● **WHAT TO WORK ON**
A single stretch of the material below is to be transcribed exactly, starting at the line with "sales rep: Frida Pettersson -> Ebba Berg" and ending after the line with "total: 12862.08 -> 10939.28".
•••
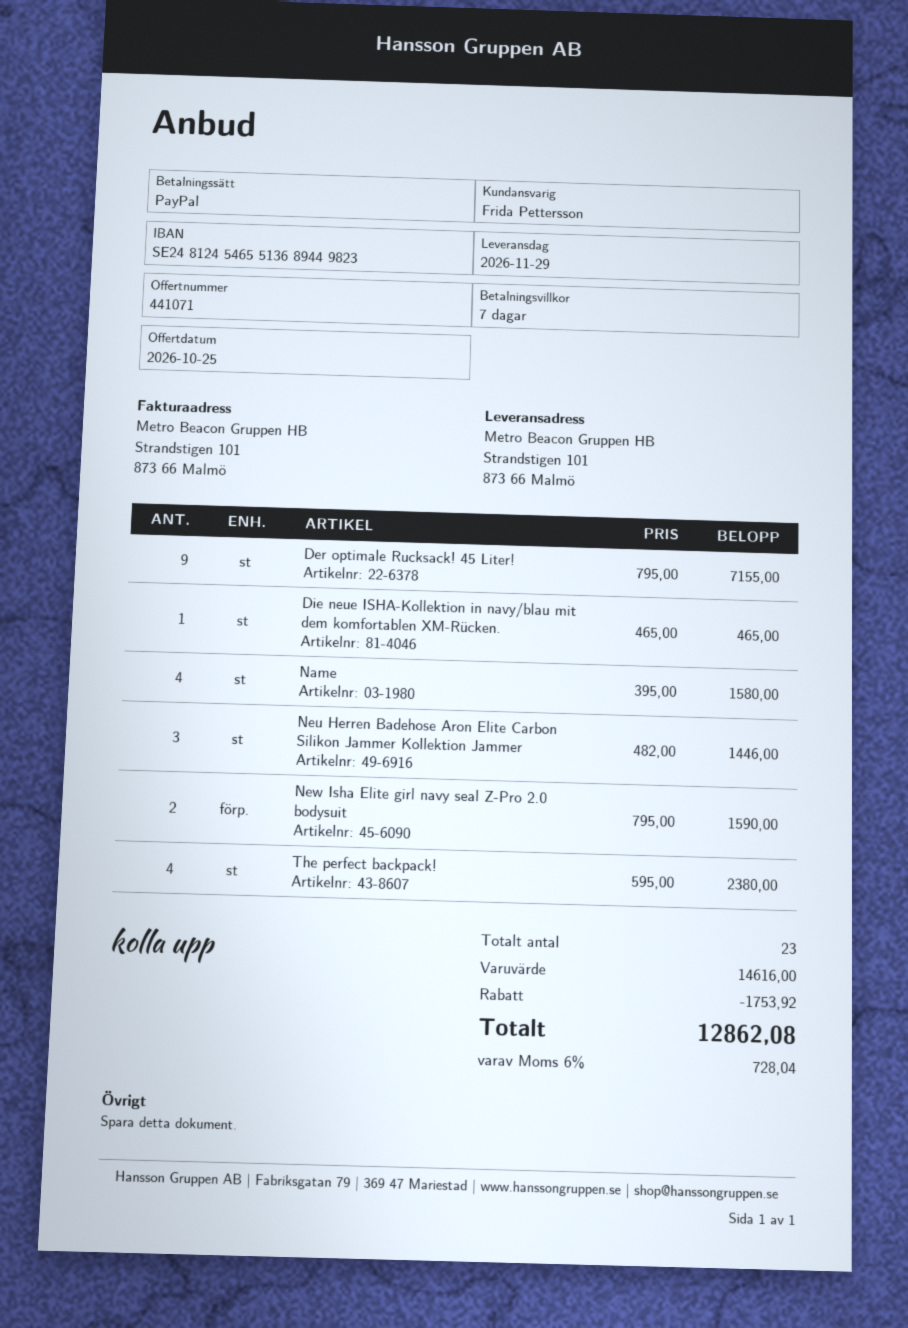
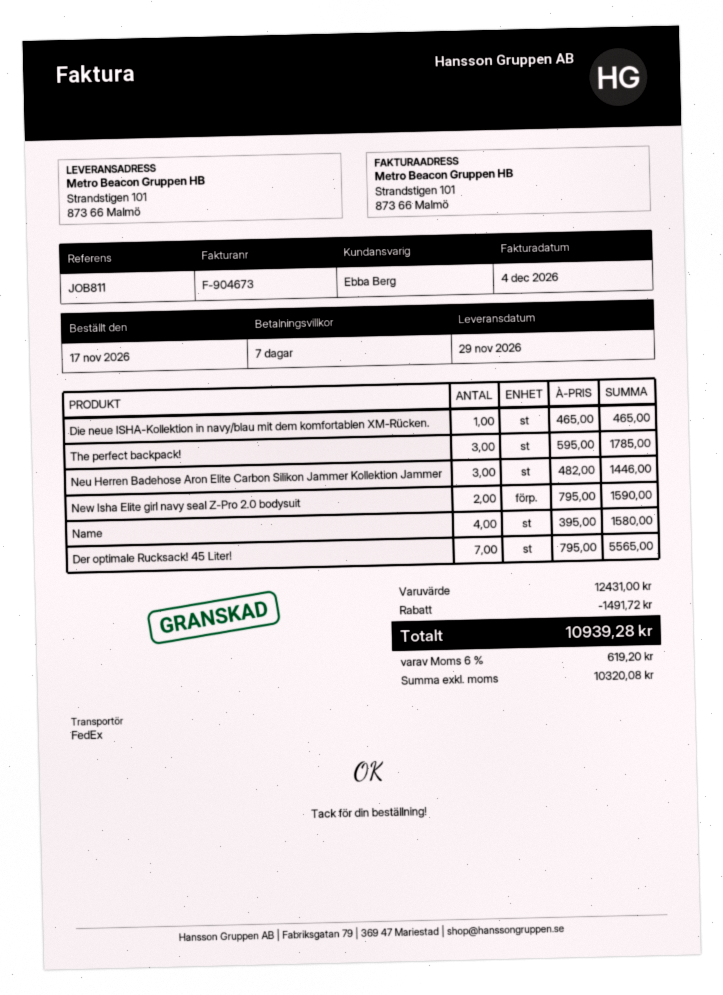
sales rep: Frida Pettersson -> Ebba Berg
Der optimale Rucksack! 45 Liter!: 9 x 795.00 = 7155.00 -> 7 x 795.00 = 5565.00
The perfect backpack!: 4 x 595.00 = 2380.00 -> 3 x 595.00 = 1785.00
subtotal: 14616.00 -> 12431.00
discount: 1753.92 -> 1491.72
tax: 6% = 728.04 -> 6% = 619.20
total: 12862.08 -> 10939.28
•••
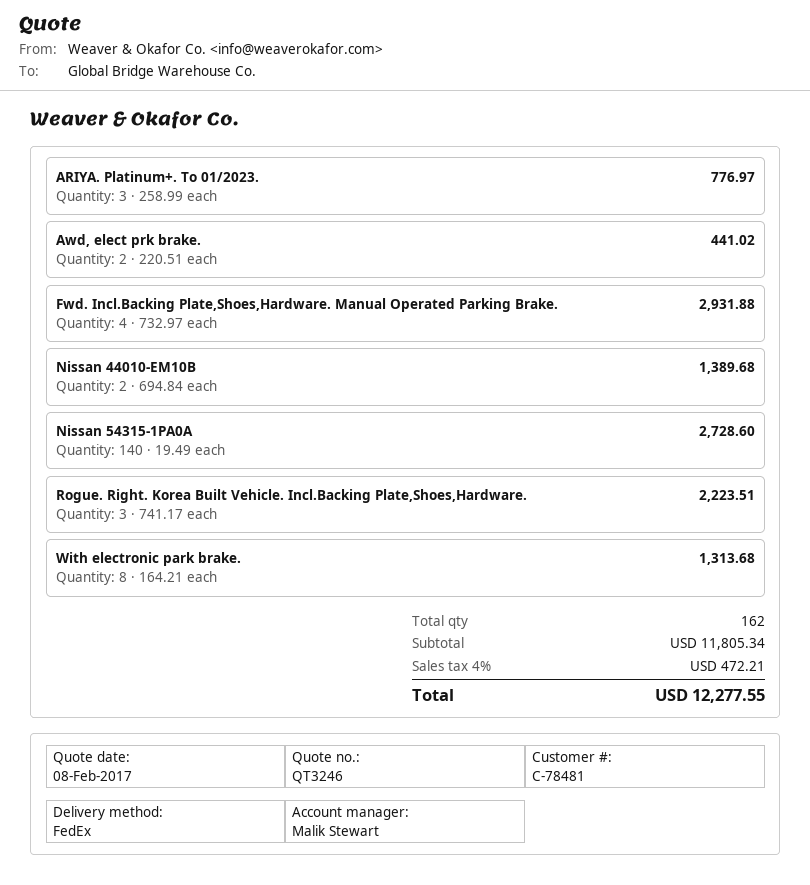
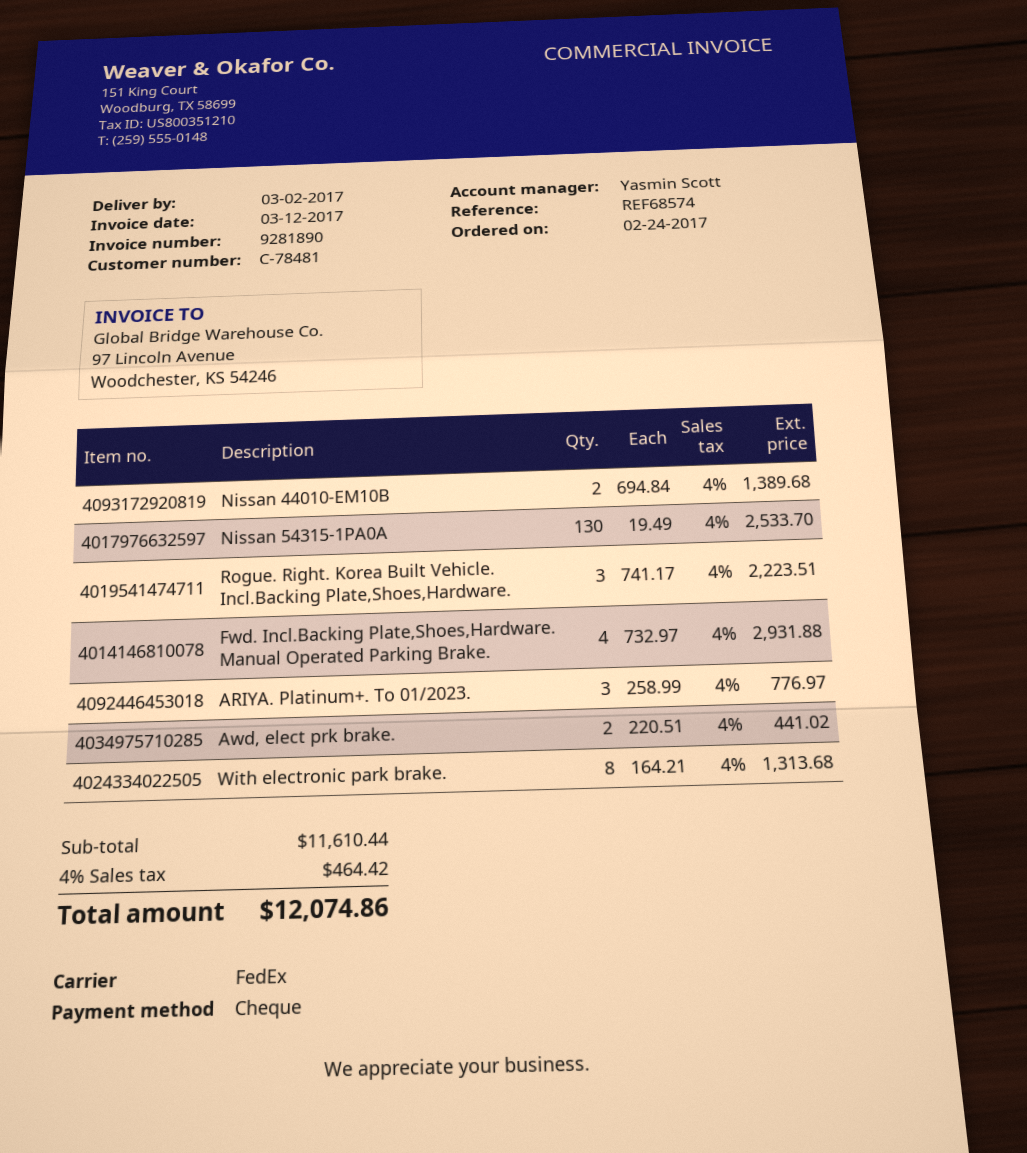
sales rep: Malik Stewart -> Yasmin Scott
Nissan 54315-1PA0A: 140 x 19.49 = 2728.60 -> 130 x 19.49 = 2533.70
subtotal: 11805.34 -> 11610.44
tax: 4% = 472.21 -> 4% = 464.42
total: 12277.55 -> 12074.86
•••
● **RESULT FOR THIS EXERCISE**
sales rep: Frida Pettersson -> Ebba Berg
Der optimale Rucksack! 45 Liter!: 9 x 795.00 = 7155.00 -> 7 x 795.00 = 5565.00
The perfect backpack!: 4 x 595.00 = 2380.00 -> 3 x 595.00 = 1785.00
subtotal: 14616.00 -> 12431.00
discount: 1753.92 -> 1491.72
tax: 6% = 728.04 -> 6% = 619.20
total: 12862.08 -> 10939.28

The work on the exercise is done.